Toronto announces the eight buildings in its Deep Retrofit Challenge
By HPAC MagazineGreen Technology HPAC General decarbonization retrofits
Grants of up to $500,000 will be awarded to each of the buildings to support deeper-than-planned energy retrofits, and once complete, the city will develop and publicly release comprehensive case studies on completion of the retrofits.
The City of Toronto has named the eight buildings that will be participating in its Deep Retrofit Challenge (DRC), a competition-style program with up to $5 million in investment from Natural Resources Canada provided through its Green Infrastructure – Energy Efficient Buildings Program.
Through the Challenge, grants of up to $500,000 will be awarded to each of the buildings, seven of which are privately-owned, to support deeper-than-planned energy retrofits.
The grants will offset the incremental design and construction costs required to achieve maximum greenhouse gas (GHG) emissions reductions.
• 350 Bay St. (Dream Office REIT)
• 723 Bloor St. W. (Dream Unlimited)
• 88 College St. (The Governing Council of the University of Toronto)
• 1-15 Field Sparroway and 2-10 Tree Sparroway (Toronto Community Housing)
• 633 Northcliffe Blvd. (Northcliffe Inc.)
• 177 St. George St. (Dream Unlimited)
• 145 Woodward Ave. (145 Woodward Ave.

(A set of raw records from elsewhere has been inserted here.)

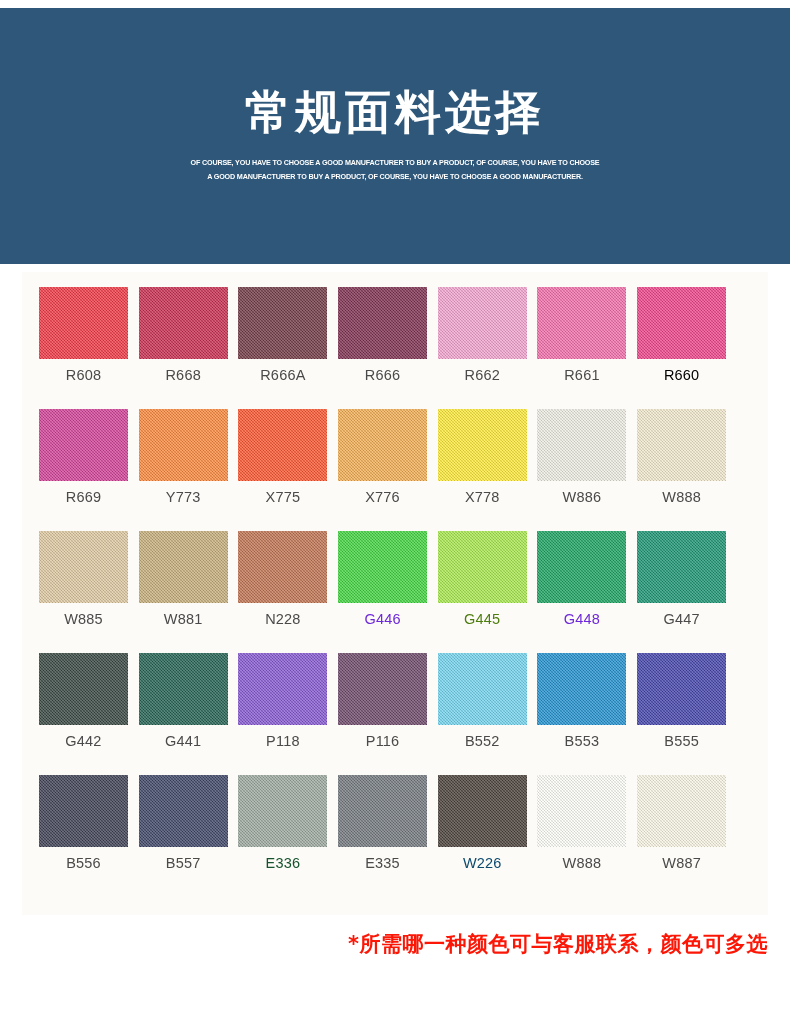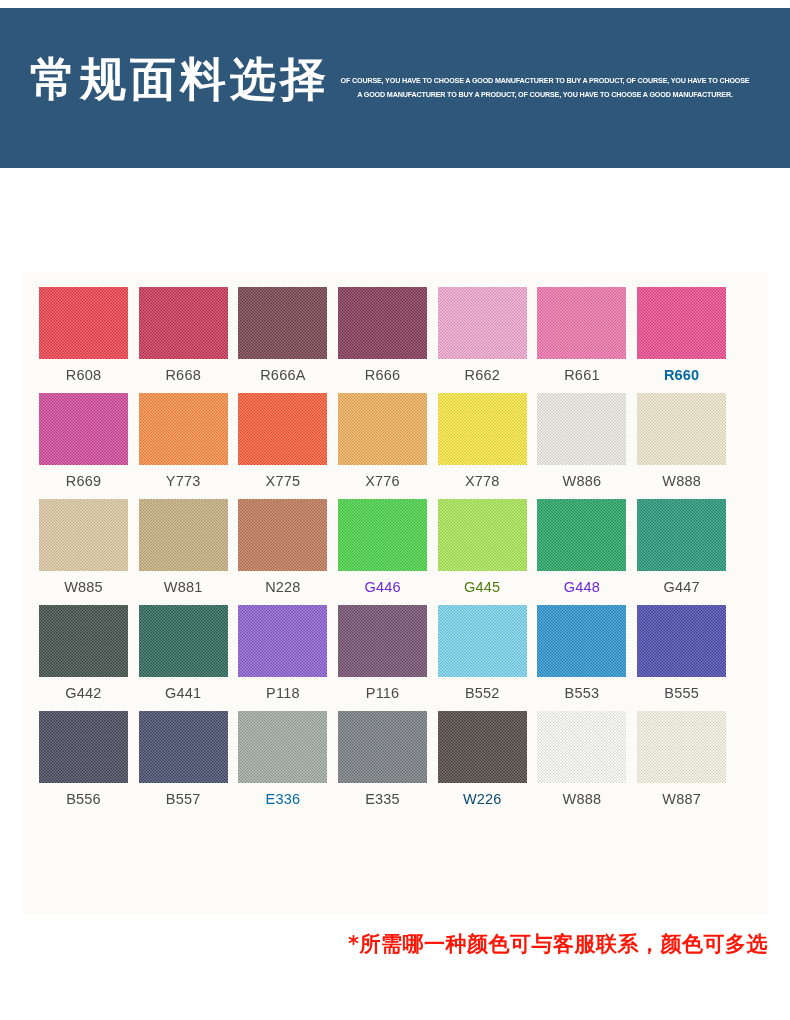--- a/index.html
+++ b/index.html
@@ -13,24 +13,25 @@
     font-family: "Liberation Sans", "DejaVu Sans", sans-serif;
     overflow: hidden;
   }
 
   
   .header-band {
     position: absolute;
     left: 0;
     top: 8px;
     width: 790px;
-    height: 160px;
+    height: 256px;
     background: #2e5779;
     box-sizing: border-box;
     display: flex;
+    flex-direction: column;
     align-items: center;
     justify-content: center;
   }
   .header-title {
     color: #ffffff;
     font-size: 46px;
     font-weight: bold;
     letter-spacing: 4px;
     line-height: 1.1;
     margin: 0 0 18px 0;
@@ -64,21 +65,21 @@
     top: 15px;
     width: 712px;
     display: grid;
     grid-template-columns: repeat(7, 89px);
     grid-column-gap: 10.7px;
     grid-row-gap: 0px;
   }
 
   .cell {
     width: 81px;
-    margin-bottom: 34px;
+    margin-bottom: 50px;
     position: relative;
   }
   .swatch {
     width: 89px;
     height: 72px;
     position: relative;
     overflow: hidden;
     background-repeat: repeat;
     background-size: 4px 4px, 4px 4px, 100% 100%;
   }
@@ -136,21 +137,21 @@
       <div class="cell">
         <div class="swatch" style="background: repeating-linear-gradient(45deg, rgba(255, 255, 255, 0.16) 0px, rgba(255, 255, 255, 0.16) 1px, rgba(0, 0, 0, 0.11) 1px, rgba(0, 0, 0, 0.11) 2px) 0% 0% / 3px 3px, repeating-linear-gradient(-45deg, rgba(255, 255, 255, 0.1) 0px, rgba(255, 255, 255, 0.1) 1px, rgba(0, 0, 0, 0.07) 1px, rgba(0, 0, 0, 0.07) 2px) 0% 0% / 3px 3px,  0% 0% / 100% 100% rgb(240, 160, 205);"></div>
         <div class="swatch-label" style="color: rgb(74, 74, 74);">R662</div>
       </div>
       <div class="cell">
         <div class="swatch" style="background: repeating-linear-gradient(45deg, rgba(255, 255, 255, 0.16) 0px, rgba(255, 255, 255, 0.16) 1px, rgba(0, 0, 0, 0.11) 1px, rgba(0, 0, 0, 0.11) 2px) 0% 0% / 3px 3px, repeating-linear-gradient(-45deg, rgba(255, 255, 255, 0.1) 0px, rgba(255, 255, 255, 0.1) 1px, rgba(0, 0, 0, 0.07) 1px, rgba(0, 0, 0, 0.07) 2px) 0% 0% / 3px 3px,  0% 0% / 100% 100% rgb(240, 106, 168);"></div>
         <div class="swatch-label" style="color: rgb(74, 74, 74);">R661</div>
       </div>
       <div class="cell">
         <div class="swatch" style="background: repeating-linear-gradient(45deg, rgba(255, 255, 255, 0.16) 0px, rgba(255, 255, 255, 0.16) 1px, rgba(0, 0, 0, 0.11) 1px, rgba(0, 0, 0, 0.11) 2px) 0% 0% / 3px 3px, repeating-linear-gradient(-45deg, rgba(255, 255, 255, 0.1) 0px, rgba(255, 255, 255, 0.1) 1px, rgba(0, 0, 0, 0.07) 1px, rgba(0, 0, 0, 0.07) 2px) 0% 0% / 3px 3px,  0% 0% / 100% 100% rgb(236, 63, 135);"></div>
-        <div class="swatch-label" style="color: #0369a1; font-weight: bold;">R660</div>
+        <div class="swatch-label" style="color: #000000;">R660</div>
       </div>
       <div class="cell">
         <div class="swatch" style="background: repeating-linear-gradient(45deg, rgba(255, 255, 255, 0.16) 0px, rgba(255, 255, 255, 0.16) 1px, rgba(0, 0, 0, 0.11) 1px, rgba(0, 0, 0, 0.11) 2px) 0% 0% / 3px 3px, repeating-linear-gradient(-45deg, rgba(255, 255, 255, 0.1) 0px, rgba(255, 255, 255, 0.1) 1px, rgba(0, 0, 0, 0.07) 1px, rgba(0, 0, 0, 0.07) 2px) 0% 0% / 3px 3px,  0% 0% / 100% 100% rgb(207, 61, 149);"></div>
         <div class="swatch-label" style="color: rgb(74, 74, 74);">R669</div>
       </div>
       <div class="cell">
         <div class="swatch" style="background: repeating-linear-gradient(45deg, rgba(255, 255, 255, 0.16) 0px, rgba(255, 255, 255, 0.16) 1px, rgba(0, 0, 0, 0.11) 1px, rgba(0, 0, 0, 0.11) 2px) 0% 0% / 3px 3px, repeating-linear-gradient(-45deg, rgba(255, 255, 255, 0.1) 0px, rgba(255, 255, 255, 0.1) 1px, rgba(0, 0, 0, 0.07) 1px, rgba(0, 0, 0, 0.07) 2px) 0% 0% / 3px 3px,  0% 0% / 100% 100% rgb(248, 135, 58);"></div>
         <div class="swatch-label" style="color: rgb(74, 74, 74);">Y773</div>
       </div>
       <div class="cell">
@@ -232,21 +233,21 @@
       <div class="cell">
         <div class="swatch" style="background: repeating-linear-gradient(45deg, rgba(255, 255, 255, 0.16) 0px, rgba(255, 255, 255, 0.16) 1px, rgba(0, 0, 0, 0.11) 1px, rgba(0, 0, 0, 0.11) 2px) 0% 0% / 3px 3px, repeating-linear-gradient(-45deg, rgba(255, 255, 255, 0.1) 0px, rgba(255, 255, 255, 0.1) 1px, rgba(0, 0, 0, 0.07) 1px, rgba(0, 0, 0, 0.07) 2px) 0% 0% / 3px 3px,  0% 0% / 100% 100% rgb(58, 59, 80);"></div>
         <div class="swatch-label" style="color: rgb(74, 74, 74);">B556</div>
       </div>
       <div class="cell">
         <div class="swatch" style="background: repeating-linear-gradient(45deg, rgba(255, 255, 255, 0.16) 0px, rgba(255, 255, 255, 0.16) 1px, rgba(0, 0, 0, 0.11) 1px, rgba(0, 0, 0, 0.11) 2px) 0% 0% / 3px 3px, repeating-linear-gradient(-45deg, rgba(255, 255, 255, 0.1) 0px, rgba(255, 255, 255, 0.1) 1px, rgba(0, 0, 0, 0.07) 1px, rgba(0, 0, 0, 0.07) 2px) 0% 0% / 3px 3px,  0% 0% / 100% 100% rgb(58, 63, 99);"></div>
         <div class="swatch-label" style="color: rgb(74, 74, 74);">B557</div>
       </div>
       <div class="cell">
         <div class="swatch" style="background: repeating-linear-gradient(45deg, rgba(255, 255, 255, 0.16) 0px, rgba(255, 255, 255, 0.16) 1px, rgba(0, 0, 0, 0.11) 1px, rgba(0, 0, 0, 0.11) 2px) 0% 0% / 3px 3px, repeating-linear-gradient(-45deg, rgba(255, 255, 255, 0.1) 0px, rgba(255, 255, 255, 0.1) 1px, rgba(0, 0, 0, 0.07) 1px, rgba(0, 0, 0, 0.07) 2px) 0% 0% / 3px 3px,  0% 0% / 100% 100% rgb(154, 166, 157);"></div>
-        <div class="swatch-label" style="color: #0369a1;">E336</div>
+        <div class="swatch-label" style="color: #14532d;">E336</div>
       </div>
       <div class="cell">
         <div class="swatch" style="background: repeating-linear-gradient(45deg, rgba(255, 255, 255, 0.16) 0px, rgba(255, 255, 255, 0.16) 1px, rgba(0, 0, 0, 0.11) 1px, rgba(0, 0, 0, 0.11) 2px) 0% 0% / 3px 3px, repeating-linear-gradient(-45deg, rgba(255, 255, 255, 0.1) 0px, rgba(255, 255, 255, 0.1) 1px, rgba(0, 0, 0, 0.07) 1px, rgba(0, 0, 0, 0.07) 2px) 0% 0% / 3px 3px,  0% 0% / 100% 100% rgb(111, 117, 122);"></div>
         <div class="swatch-label" style="color: rgb(74, 74, 74);">E335</div>
       </div>
       <div class="cell">
         <div class="swatch" style="background: repeating-linear-gradient(45deg, rgba(255, 255, 255, 0.16) 0px, rgba(255, 255, 255, 0.16) 1px, rgba(0, 0, 0, 0.11) 1px, rgba(0, 0, 0, 0.11) 2px) 0% 0% / 3px 3px, repeating-linear-gradient(-45deg, rgba(255, 255, 255, 0.1) 0px, rgba(255, 255, 255, 0.1) 1px, rgba(0, 0, 0, 0.07) 1px, rgba(0, 0, 0, 0.07) 2px) 0% 0% / 3px 3px,  0% 0% / 100% 100% rgb(69, 60, 54);"></div>
         <div class="swatch-label" style="color: #0c4a6e;">W226</div>
       </div>
       <div class="cell">

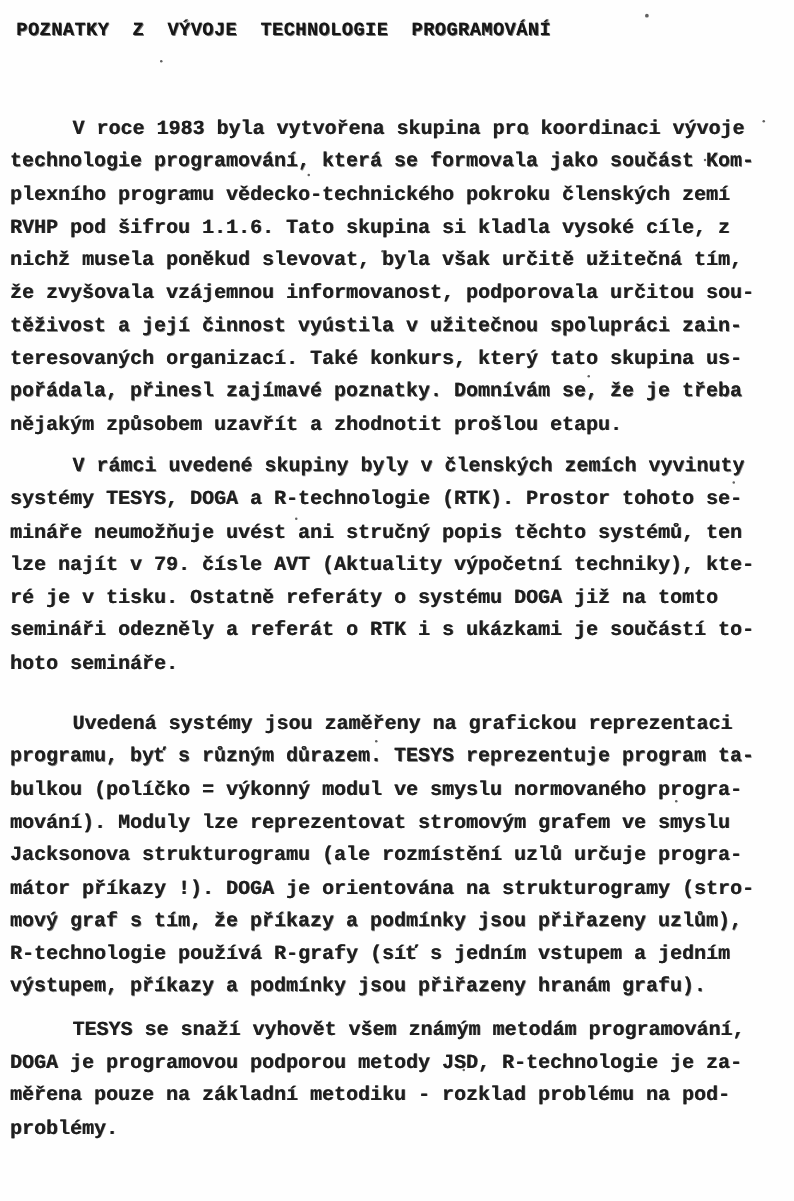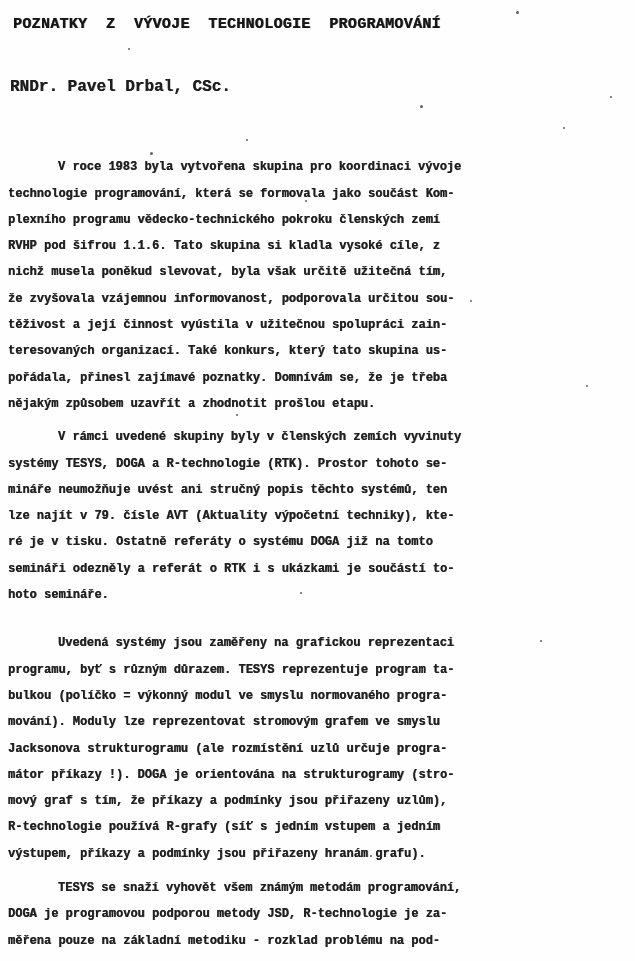--- a/index.html
+++ b/index.html
@@ -33,21 +33,21 @@
   .author {
     margin: 38px 0 0 2px;
     font-size: 16px;
     line-height: 26.3px;
     font-weight: 700;
     white-space: pre;
     text-shadow: 0.6px 0.3px 0 rgba(20,20,20,0.5), 0 0 0.5px rgba(0,0,0,0.45);
   }
   .para {
     margin: 7px 0 0 0;
-    font-size: 12px;
+    font-size: 16px;
     line-height: 26.3px;
     font-weight: 700;
     white-space: pre-wrap;
     text-indent: 50px;
     color: #1f1f1f;
     text-shadow: 0.55px 0.3px 0 rgba(25,25,25,0.5), 0 0 0.5px rgba(0,0,0,0.5);
   }
   .para.first { margin-top: 54px; }
   .para.p3 { margin-top: 22px; }
   .para.p4 { margin-top: 8px; }
@@ -61,21 +61,20 @@
   }
   .speckle.big { width: 3px; height: 3px; }
 </style>
 </head>
 <body>
 
 <div class="page">
 
   <h1 class="title">POZNATKY  Z  VÝVOJE  TECHNOLOGIE  PROGRAMOVÁNÍ</h1>
 
-  <div class="author">RNDr. Pavel Drbal, CSc.</div>
 
   <p class="para first p1">V roce 1983 byla vytvořena skupina pro koordinaci vývoje
 technologie programování, která se formovala jako součást Kom-
 plexního programu vědecko-technického pokroku členských zemí
 RVHP pod šifrou 1.1.6. Tato skupina si kladla vysoké cíle, z
 nichž musela poněkud slevovat, byla však určitě užitečná tím,
 že zvyšovala vzájemnou informovanost, podporovala určitou sou-
 těživost a její činnost vyústila v užitečnou spolupráci zain-
 teresovaných organizací. Také konkurs, který tato skupina us-
 pořádala, přinesl zajímavé poznatky. Domnívám se, že je třeba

Inc.)
• 61 Yorkville Ave. (Minto Apartment Limited Partnership)
Launched in 2022, the Deep Retrofit Challenge aims to accelerate emissions reductions from buildings in Toronto and identify pathways to net zero carbon that can be replicated in other buildings across the city.
The retrofits will advance the goals of the City’s TransformTO Net Zero Climate Action Strategy, including the target to reduce community-wide emissions to net zero by 2040, and serve as a catalyst to accelerate deep energy retrofits in support of the City’s Net Zero Existing Buildings Strategy.
Participants in the Deep Retrofit Challenge are now finalizing their designs, a process that includes an integrated design workshop, energy modelling, the final selection of energy conservation measures and payback calculations.
To remain eligible for funding, participants must deliver a final design to the city that verifies that their proposed projects will meet all program requirements, including:
• Minimum 50% reduction in the building’s GHG emissions
• Minimum 50% reduction in total energy use intensity
• Payback period of 20 years or less
Retrofits will be completed by early 2025.
Once complete, the city will develop and publicly release comprehensive case studies on completion of the retrofits, including the retrofit designs, utility savings, project costs and lessons learned.
The city received 14 applications for the Challenge (between August 26 to October 31, 2022) and accepted 11 conditionally, with the final eight building owners now fully committed.